Do you mean that you would want to read my receipts? :D That makes me embarrassingly happy, for some reason.

Anonymous said...

you have a journal. like a legit, written journal?very cool!

on the note of the post:

i ask this question myself each time too, but what the hell, i'm put into this path, might as well find out why.

A said...

It's legit enough, I believe(hope). I write and have a tendency of pasting things in it.

I might as well find out what I'm doing on this path too. Onwards!

syefik said...

I used to have these thoughts when I was deciding whether or not to continue my bachelor's degree in accounting. i Still do now, but not as much as before. Im just following the flow, i may say.

Talking about Happiness. I find this one quote very invectious and deep, in which is repeatedyly aired every morning on Red.fm (radio).

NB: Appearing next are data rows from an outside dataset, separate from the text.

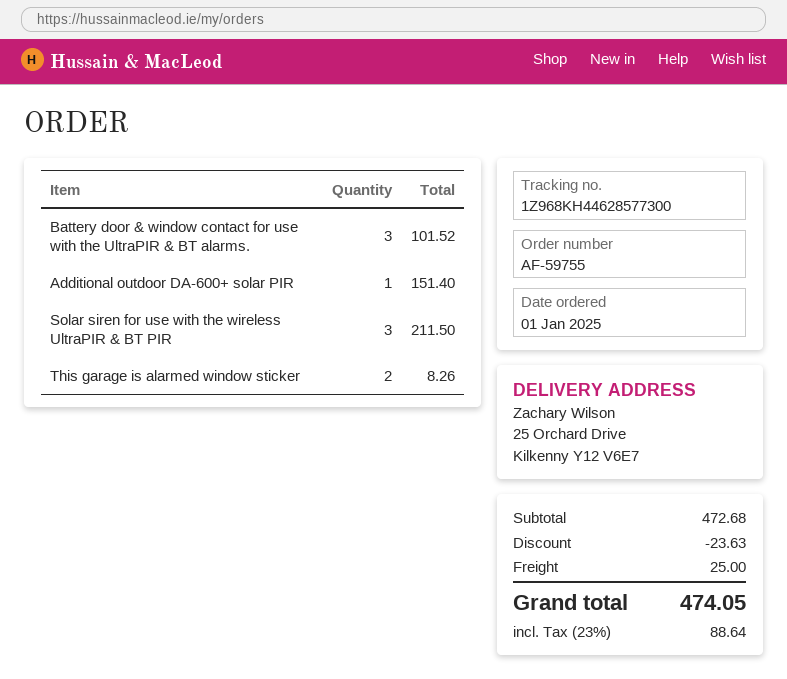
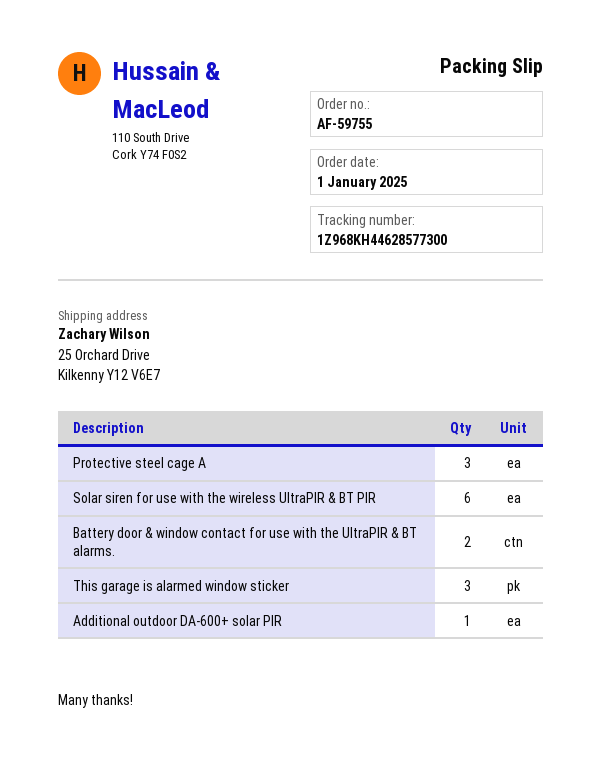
Battery door & window contact for use with the UltraPIR & BT alarms.: 3 -> 2
Solar siren for use with the wireless UltraPIR & BT PIR: 3 -> 6
This garage is alarmed window sticker: 2 -> 3
Protective steel cage A: none -> 3

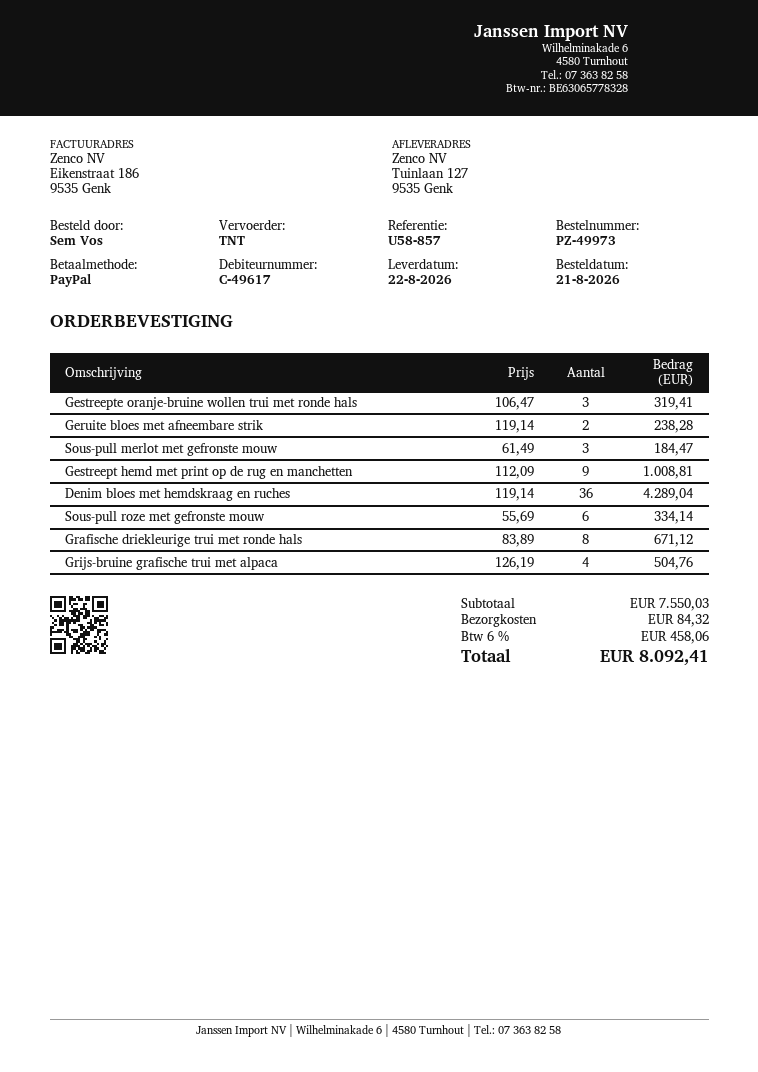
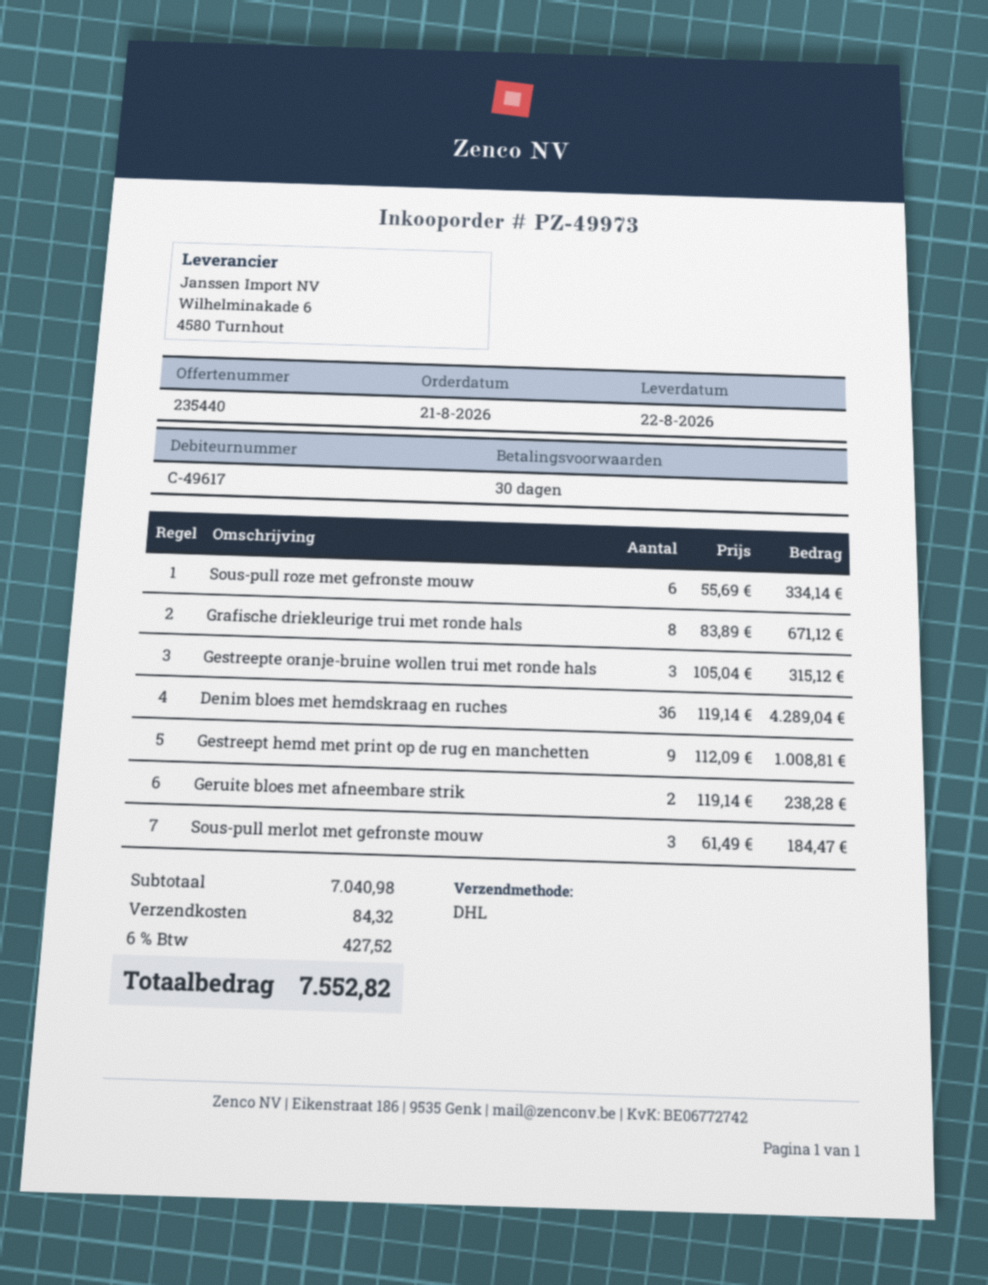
shipping method: TNT -> DHL
Gestreepte oranje-bruine wollen trui met ronde hals: 3 x 106.47 = 319.41 -> 3 x 105.04 = 315.12
Grijs-bruine grafische trui met alpaca: 4 x 126.19 = 504.76 -> none
subtotal: 7550.03 -> 7040.98
tax: 6% = 458.06 -> 6% = 427.52
total: 8092.41 -> 7552.82

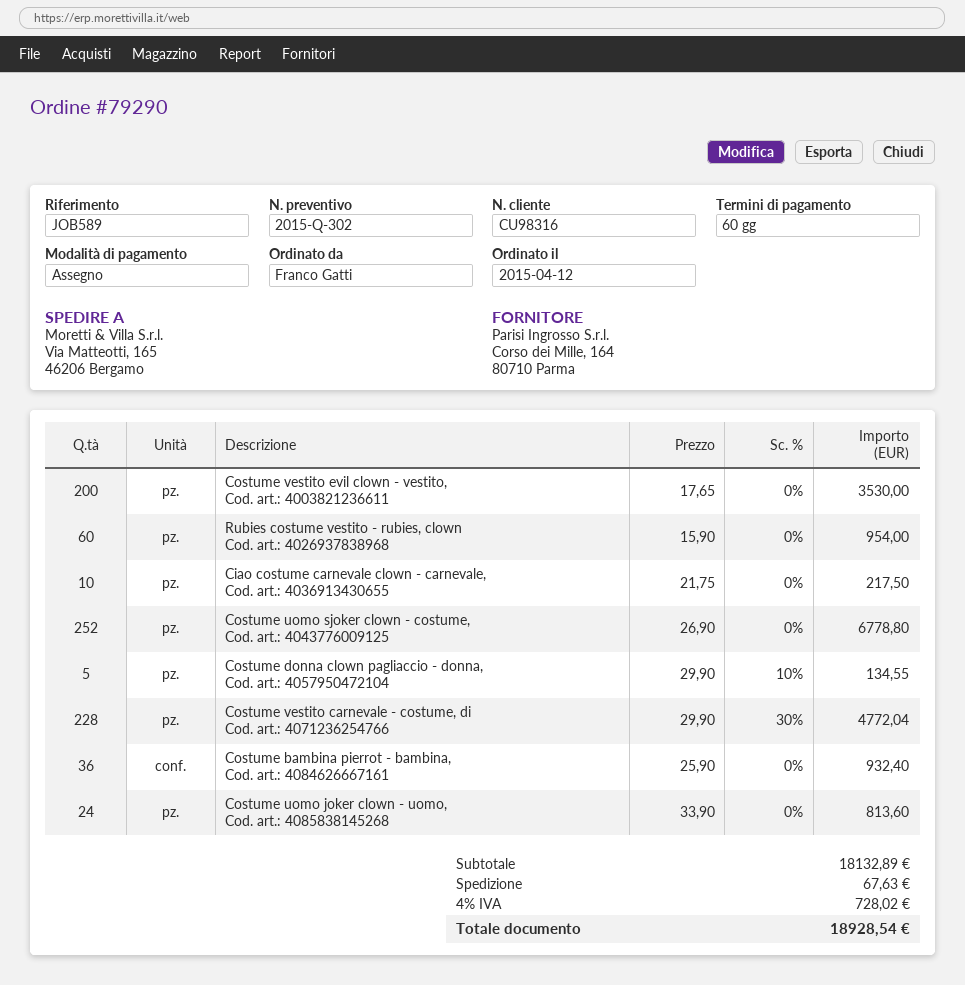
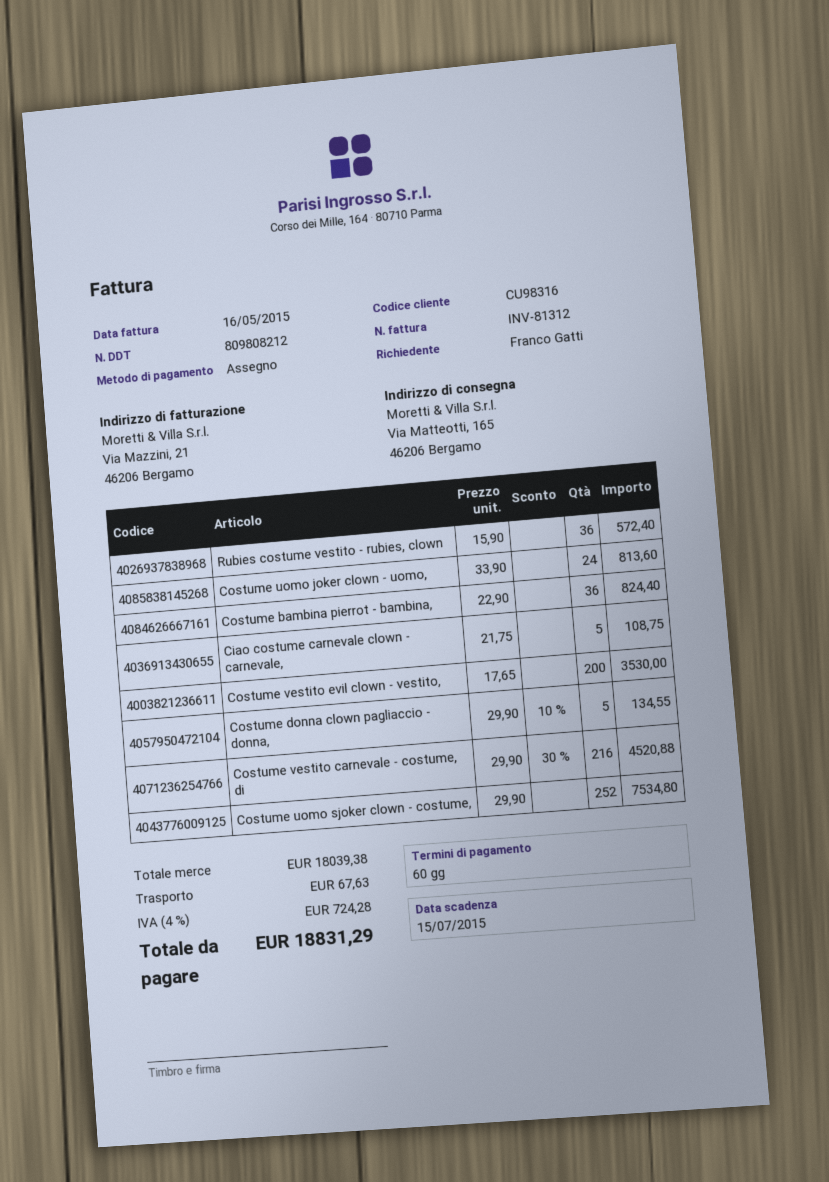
Rubies costume vestito - rubies, clown: 60 x 15.90 = 954.00 -> 36 x 15.90 = 572.40
Ciao costume carnevale clown - carnevale,: 10 x 21.75 = 217.50 -> 5 x 21.75 = 108.75
Costume uomo sjoker clown - costume,: 252 x 26.90 = 6778.80 -> 252 x 29.90 = 7534.80
Costume vestito carnevale - costume, di: 228 x 29.90 - 30% = 4772.04 -> 216 x 29.90 - 30% = 4520.88
Costume bambina pierrot - bambina,: 36 x 25.90 = 932.40 -> 36 x 22.90 = 824.40
subtotal: 18132.89 -> 18039.38
tax: 4% = 728.02 -> 4% = 724.28
total: 18928.54 -> 18831.29

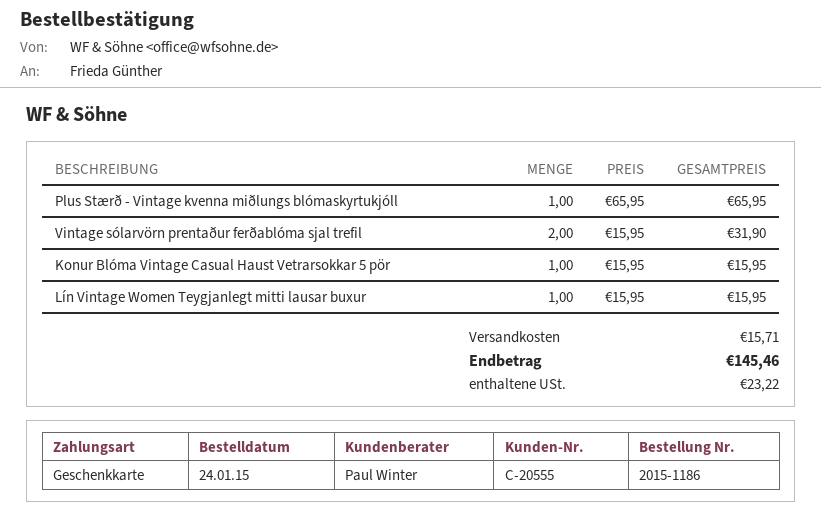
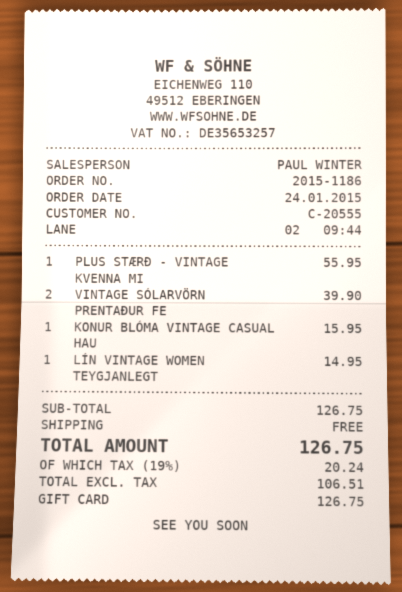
Plus Stærð - Vintage kvenna miðlungs blómaskyrtukjóll: 1 for 65.95 -> 1 for 55.95
Vintage sólarvörn prentaður ferðablóma sjal trefil: 2 for 31.90 -> 2 for 39.90
Lín Vintage Women Teygjanlegt mitti lausar buxur: 1 for 15.95 -> 1 for 14.95
shipping: 15.71 -> 0.00
tax: 23.22 -> 20.24
total: 145.46 -> 126.75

People always think that they will be happy only when they have graduated, get a job, get married,and the list goes on. But the truth is such desire and wants will never be satisfied as we go through problems along the way. and Next, we look forward to retire, or maybe devorce, only then will we be happy?

If we feel unhappy now, what could possibly make us happy in the future? We may never know what lies in the future, it may turn good or otherwise.

"Happineess is not something that we set as a goal in the future, it is about how we accept ourselves and surroundings today".
- it's all in the mind.

I once spoken to your mum about happiness. And she did say that one has to accept himself and adapt to the surroundings. We should make changes to ourselves for happiness to happen. We should not expect anything else to change or wait for happiness to come. Because things may not go the way we imagine it to be.

Having heard these opinions. I realised that I have been putting up so much faith in the future to be Happy. I dont want my younger days to be remembered as sorrow. Therefore i am doing the best I can to change the way I think, and my perception towards happiness.

I think we should enjoy life while we still can. Especially when we are still young, and when responsibilities are at very minimal. Go out travelling, Karaoke, join scicieties,and do some activities with friends. I think we need balance in life.

So cousin, lets together make a change. Bring happiness today :)

syefik said...
This comment has been removed by the author.
syefik said...

corrections:

... quote very infectious and deep.
...repeatedly aired.

A said...

My mom said that? I miss my mom.

I like that quote from red though, I think it's very true. The infinite 'dapat betis nak peha' scenario.

I want to be happy now. Do you think I can change?

Anyway, your comment was so calm and rational,it was comforting. I'll need to have a serious conversation with you sometime, you can help me straighten out the mess in my head.